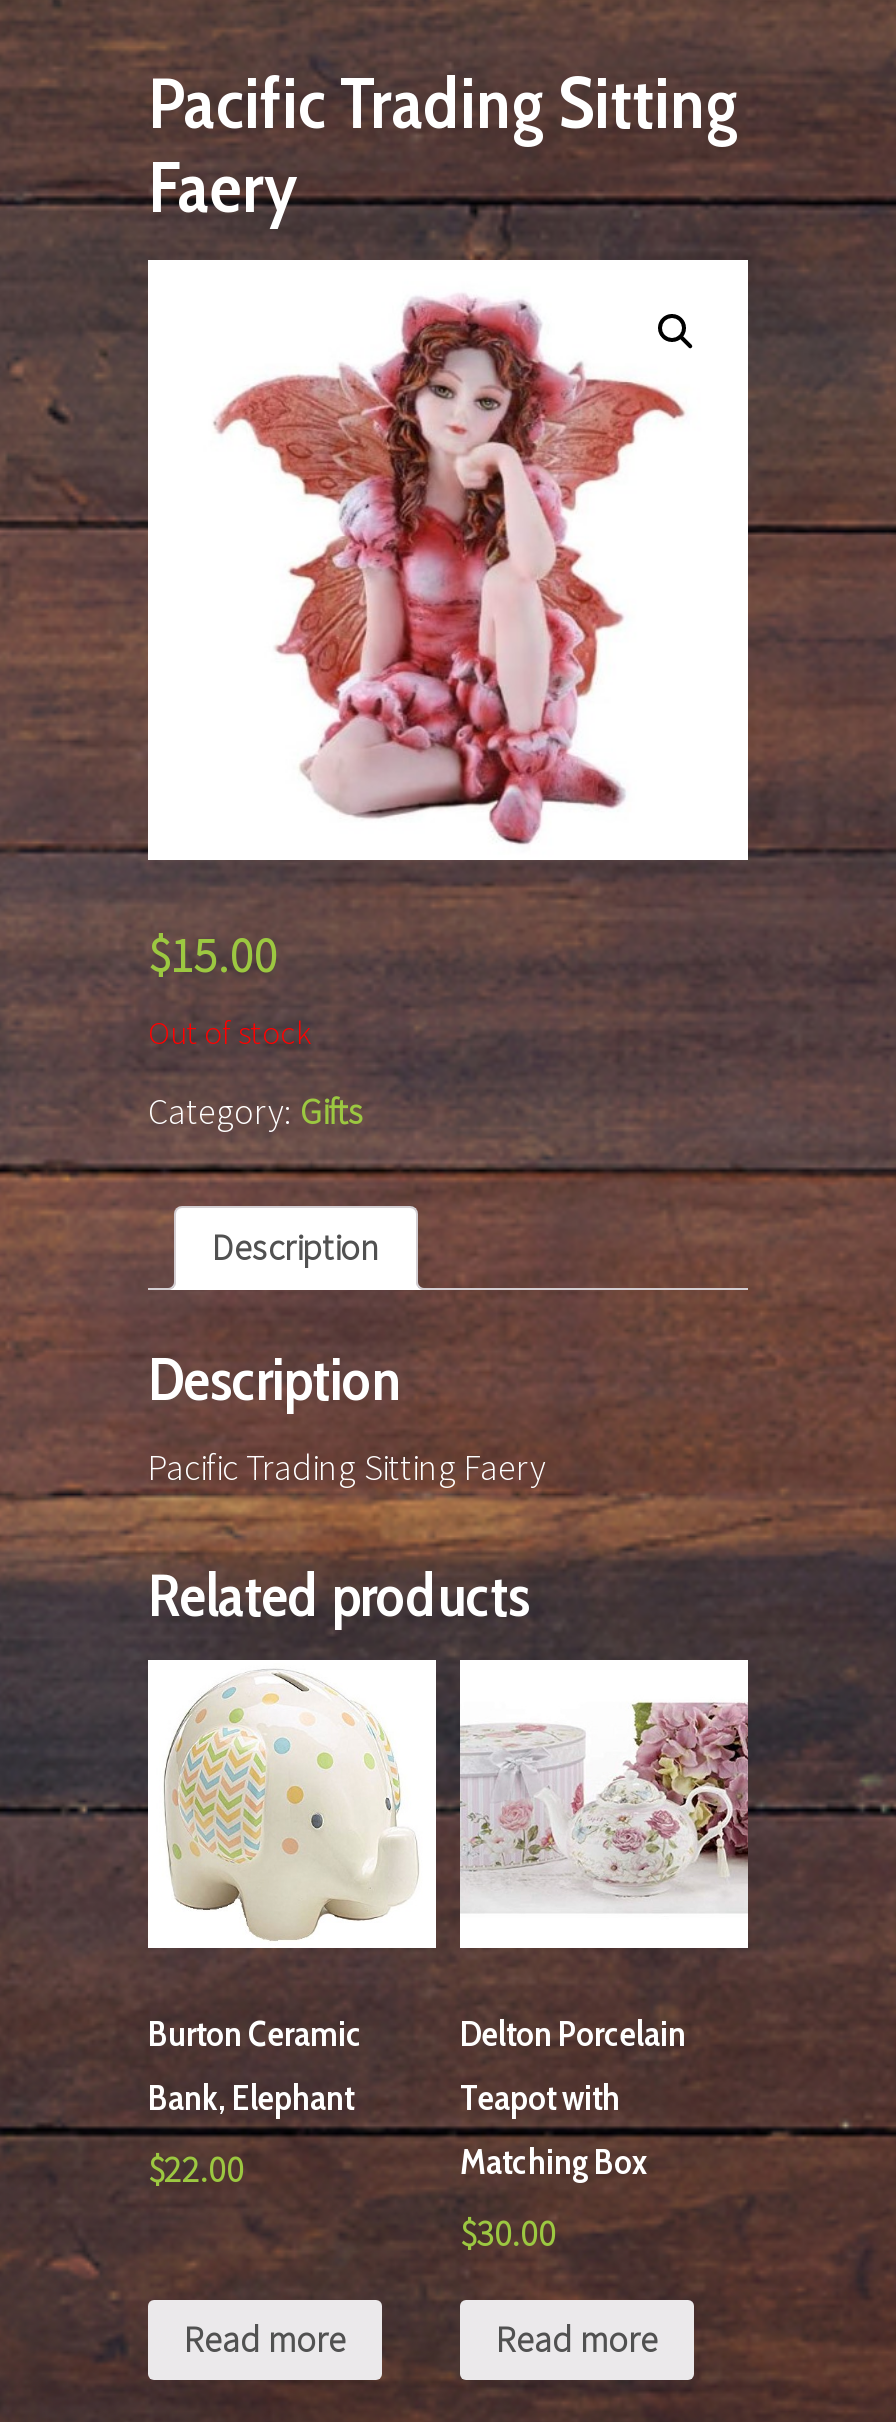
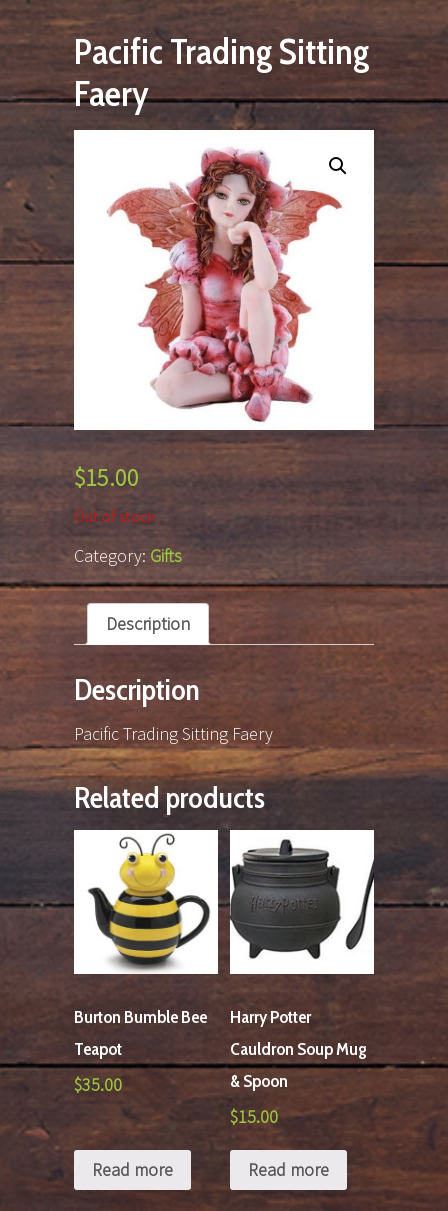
- [image]
- Burton Ceramic
+ [image]
+ Burton Bumble Bee

- [image]
+ [image]

- Delton Porcelain
+ Harry Potter

- Bank, Elephant
+ Teapot

- Teapot with
+ Cauldron Soup Mug

- $22.00
+ $35.00

- Matching Box
+ & Spoon

- $30.00
+ $15.00
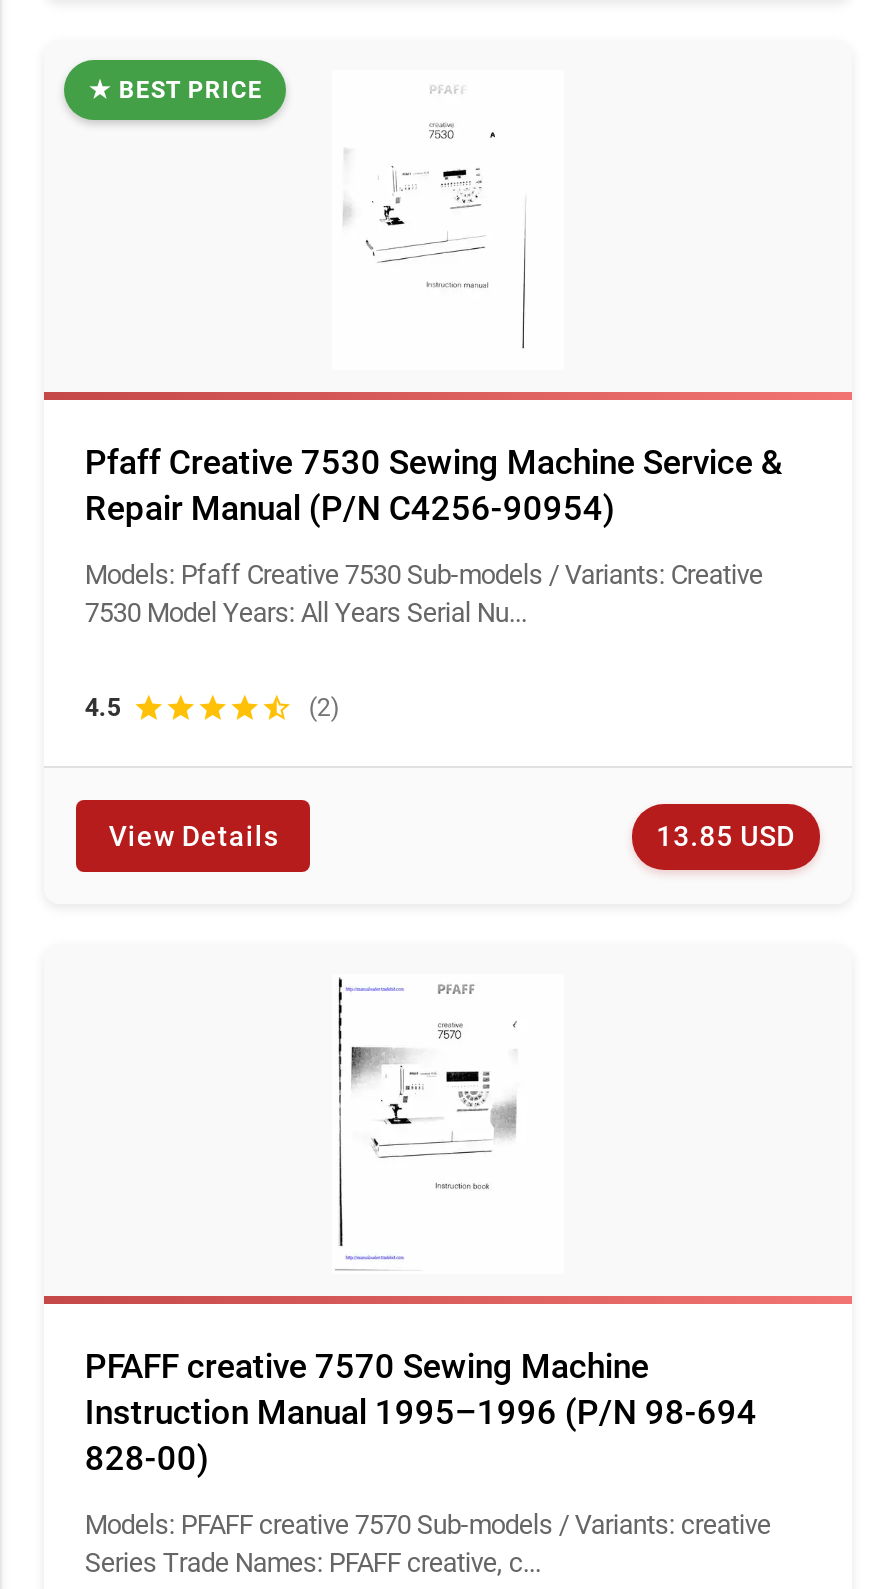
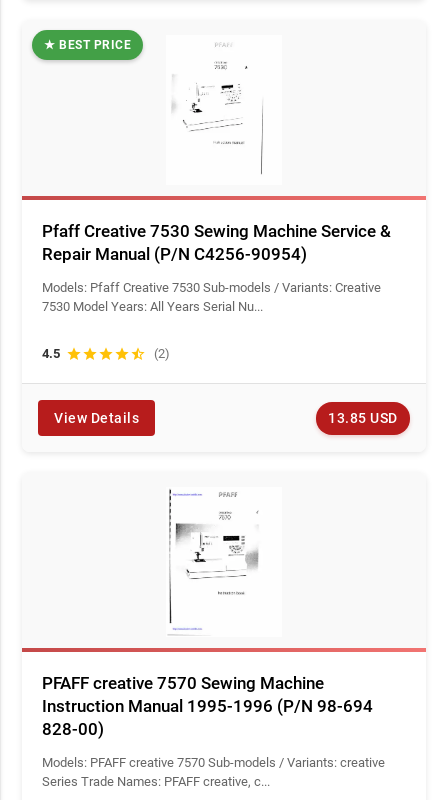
- Instruction Manual 1995–1996 (P/N 98-694
+ Instruction Manual 1995-1996 (P/N 98-694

^^^^

* _PROBLEM DESCRIPTION_:
Could you print all of the entries above exactly as written, minus the pictures?

* _TASK RESULT_:
- [image]
- Burton Ceramic
+ [image]
+ Burton Bumble Bee

- [image]
+ [image]

- Delton Porcelain
+ Harry Potter

- Bank, Elephant
+ Teapot

- Teapot with
+ Cauldron Soup Mug

- $22.00
+ $35.00

- Matching Box
+ & Spoon

- $30.00
+ $15.00
- Instruction Manual 1995–1996 (P/N 98-694
+ Instruction Manual 1995-1996 (P/N 98-694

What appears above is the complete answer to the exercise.